Metadata-Version: 2.1
Name: Expanda
Version: 1.2.0
Summary: Integrated Corpus-Building Environment
Home-page: https://github.com/affjljoo3581/Expanda
Author: Jungwoo Park
Author-email: affjljoo3581@gmail.com
License: Apache-2.0
Description: # Expanda
        
        **The universal integrated corpus-building environment.**
        
        [![PyPI version](https://badge.fury.io/py/Expanda.svg)](https://badge.fury.io/py/Expanda)
        ![build](https://github.com/affjljoo3581/Expanda/workflows/build/badge.svg)
        [![Documentation Status](https://readthedocs.org/projects/expanda/badge/?version=latest)](https://expanda.readthedocs.io/en/latest/?badge=latest)
        ![GitHub](https://img.shields.io/github/license/affjljoo3581/Expanda)
        [![codecov](https://codecov.io/gh/affjljoo3581/Expanda/branch/master/graph/badge.svg)](https://codecov.io/gh/affjljoo3581/Expanda)

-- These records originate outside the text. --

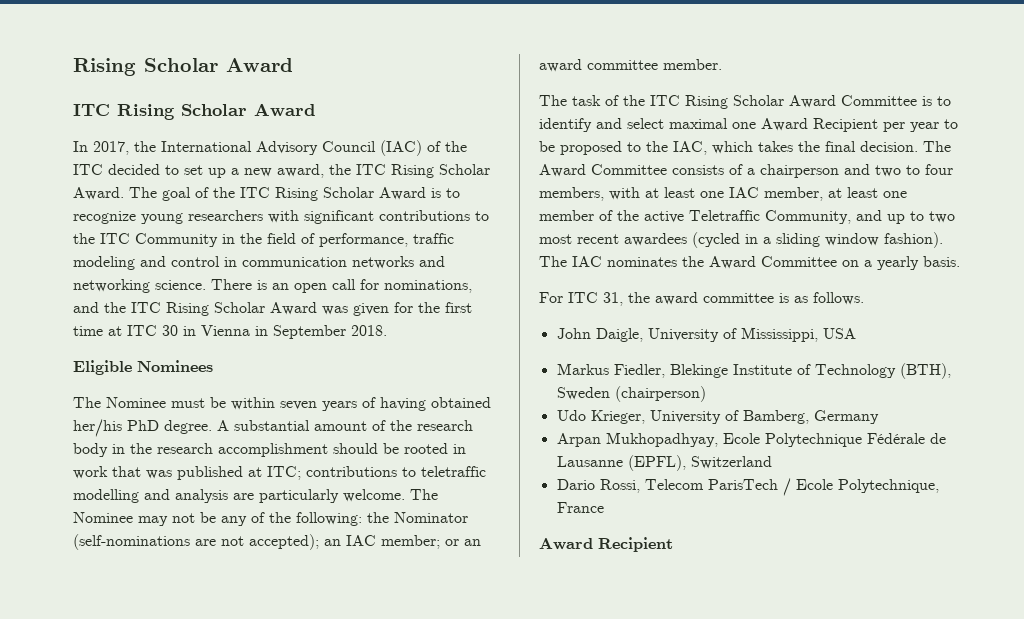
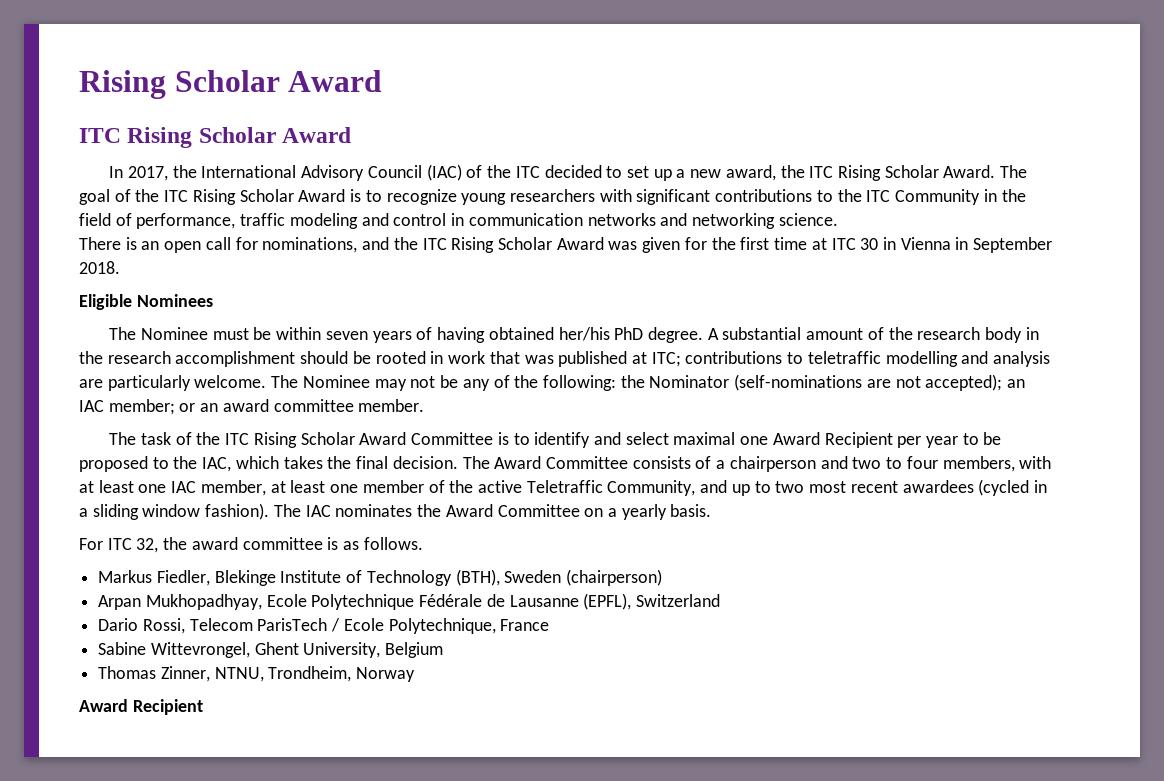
(206, 285) none -> (838, 219) //
[603,292,623,306] 31, -> [136,538,159,553] 32,
[556,327,856,342] // John Daigle, University of Mississippi, USA -> (423, 543) none
[556,410,879,424] // Udo Krieger, University of Bamberg, Germany -> (663, 577) none
(604, 507) none -> [98,642,444,658] [98,666,416,682] // Sabine Wittevrongel, Ghent University, Belgium // Thomas Zinner, NTNU, Trondheim, Norway

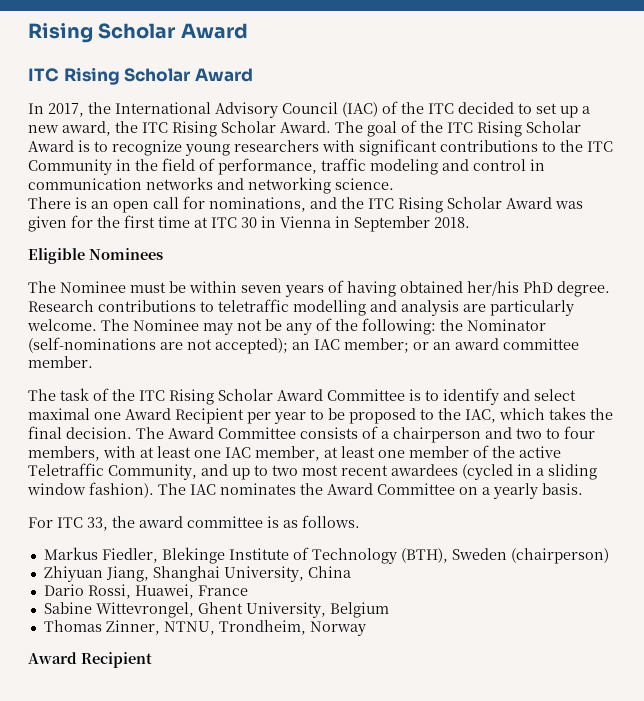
[707,327,1039,343] [79,351,681,367] A substantial amount of the research body in the research accomplishment should be rooted in work that was published at ITC; -> [28,300,94,312] Research
[136,538,159,553] 32, -> [87,517,108,531] 33,
[98,593,721,610] [98,618,496,634] Arpan Mukhopadhyay, Ecole Polytechnique Fédérale de Lausanne (EPFL), Switzerland // Dario Rossi, Telecom ParisTech / Ecole Polytechnique, -> [43,566,351,582] [43,584,194,599] Zhiyuan Jiang, Shanghai University, China // Dario Rossi, Huawei,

        [![CodeFactor](https://www.codefactor.io/repository/github/affjljoo3581/expanda/badge)](https://www.codefactor.io/repository/github/affjljoo3581/expanda)
        
        ## Introduction
        **Expanda** is an **integrated corpus-building environment**. Expanda provides
        integrated pipelines for building a corpus dataset. Building corpus dataset
        requires several complicated pipelines such as parsing, shuffling, and
        tokenization. If the corpora are gathered from different applications, it would
        be a problem to parse various formats. Expanda helps to build corpus simply at
        once by setting build configuration.
        
        ## Main Features
        * Easy to build, simple for adding new extensions
        * Manages build environment systemically
        * Fast build through performance optimization (even written in Python)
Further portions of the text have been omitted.